Quem viveu somente em clima de extrema tranquilidade, ali no bem-bom, posto ou navegando num belíssimo mar de paz e de sossego? Nem na Ilha da Fantasia. Lá, também, que nem sei onde fica, devem existir as crises.

Ou, por outra, até no dito mar de rosas, com certeza, deve haver os apuros, a violência, a miséria, a corrupção, as drogas, maiores e menos abandonados, enfim, os arranca-rabos da vida.

Crises disto e daquilo, muitas imaginárias, além das reais, que nos pegam pelo pé, e o povão e os governantes ainda as inventam de todo tipo, coloração e qualidade.

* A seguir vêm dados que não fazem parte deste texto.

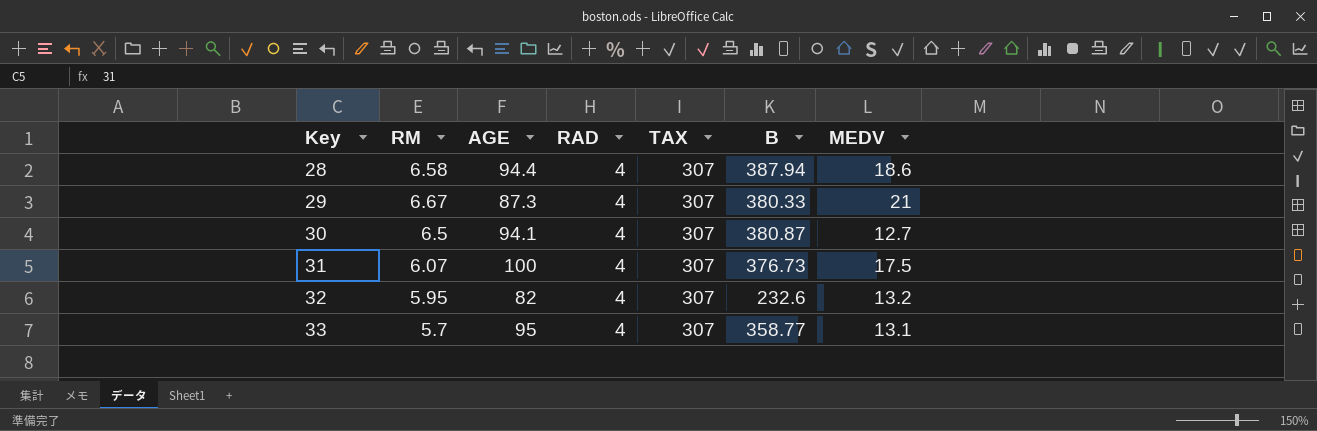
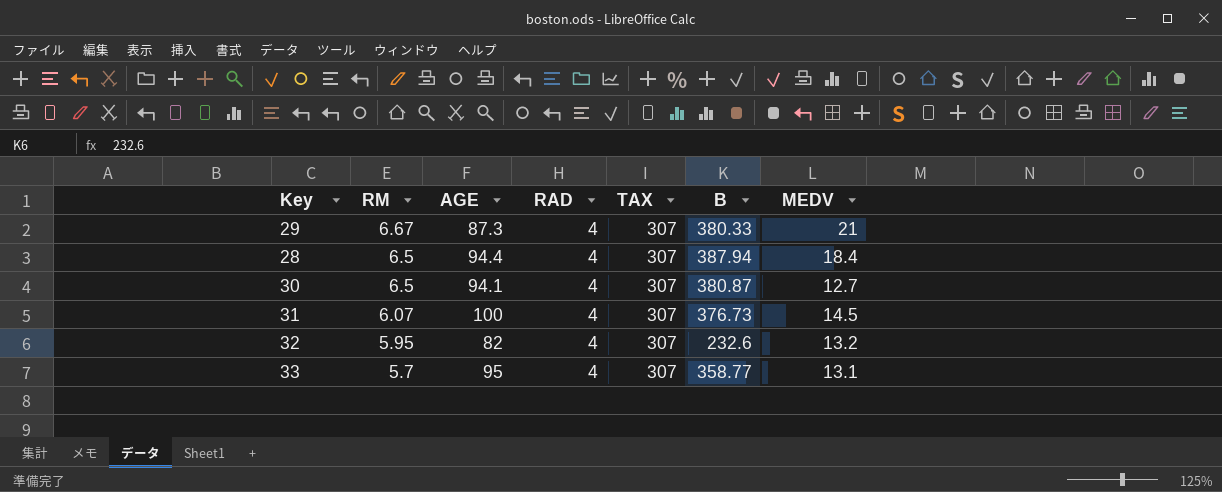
row order: Key ascending -> RM descending
28 | RM: 6.58 -> 6.5
28 | MEDV: 18.6 -> 18.4
31 | MEDV: 17.5 -> 14.5

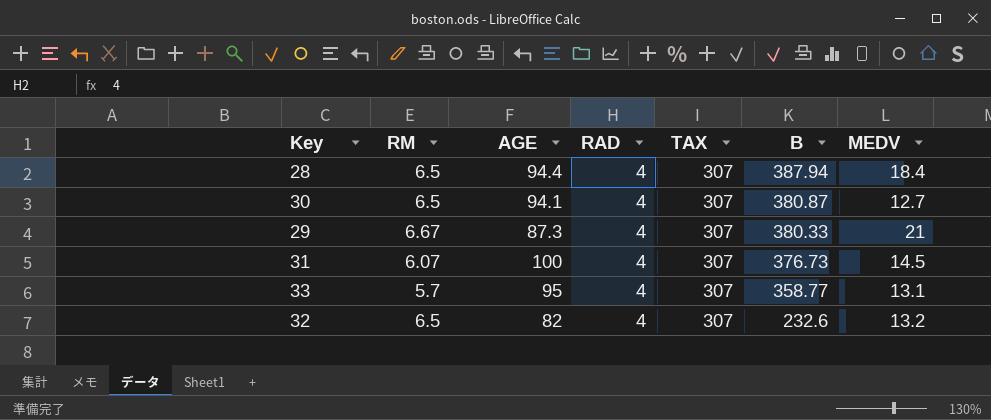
row order: RM descending -> B descending
32 | RM: 5.95 -> 6.5

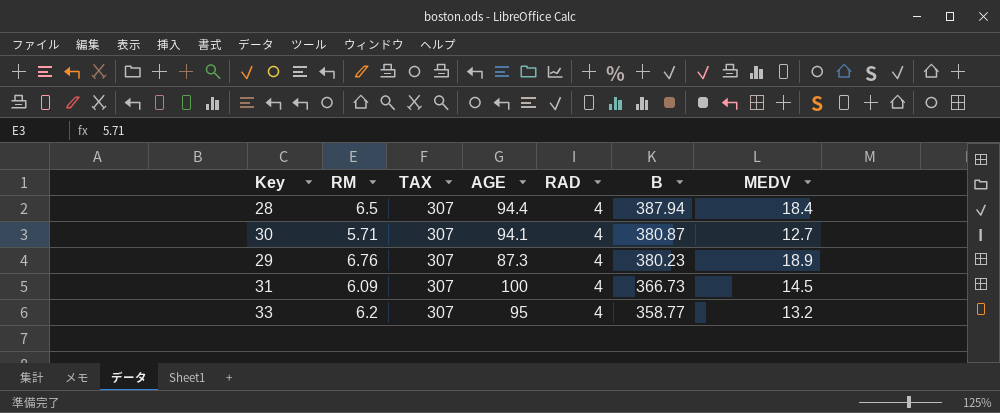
column TAX | position: 5 -> 3
row 32: 6.5 | 82 | 4 | 307 | 232.6 | 13.2 -> none
30 | RM: 6.5 -> 5.71
29 | RM: 6.67 -> 6.76
29 | B: 380.33 -> 380.23
29 | MEDV: 21 -> 18.9
31 | RM: 6.07 -> 6.09
31 | B: 376.73 -> 366.73
33 | RM: 5.7 -> 6.2
33 | MEDV: 13.1 -> 13.2

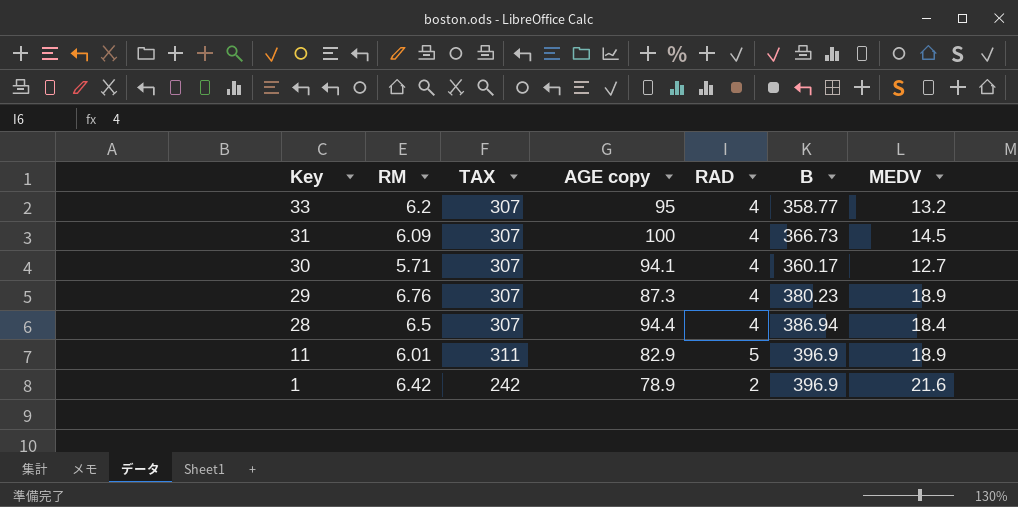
row order: B descending -> Key descending
column name: AGE -> AGE copy
30 | B: 380.87 -> 360.17
28 | B: 387.94 -> 386.94
row 11: none -> 6.01 | 311 | 82.9 | 5 | 396.9 | 18.9
row 1: none -> 6.42 | 242 | 78.9 | 2 | 396.9 | 21.6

Na Serra da Ibiapaba, no interior cearense, bandas norte do Estado, agora nos vêm com uma das sucessivas arrumações da invencionice popular: a assombração de uma mulher toda de branco, que desfila placidamente pelas madrugadas do município de Ipueiras, jurisdição próxima à Ipu de José Alencar, mais precisamente da bela índia Iracema.

Segundo o notável e romântico indianista, lá, na famosa Bica do Ipu, a noiva de Moacir tomava seu banho matinal, na cristalina queda d’água, e mais que depressa, a centenas de quilômetros, vinha secar os longos e lindos cabelos, bem ali, às nossas ventas, na Ponta do Mucuripe, na orla de Fortaleza.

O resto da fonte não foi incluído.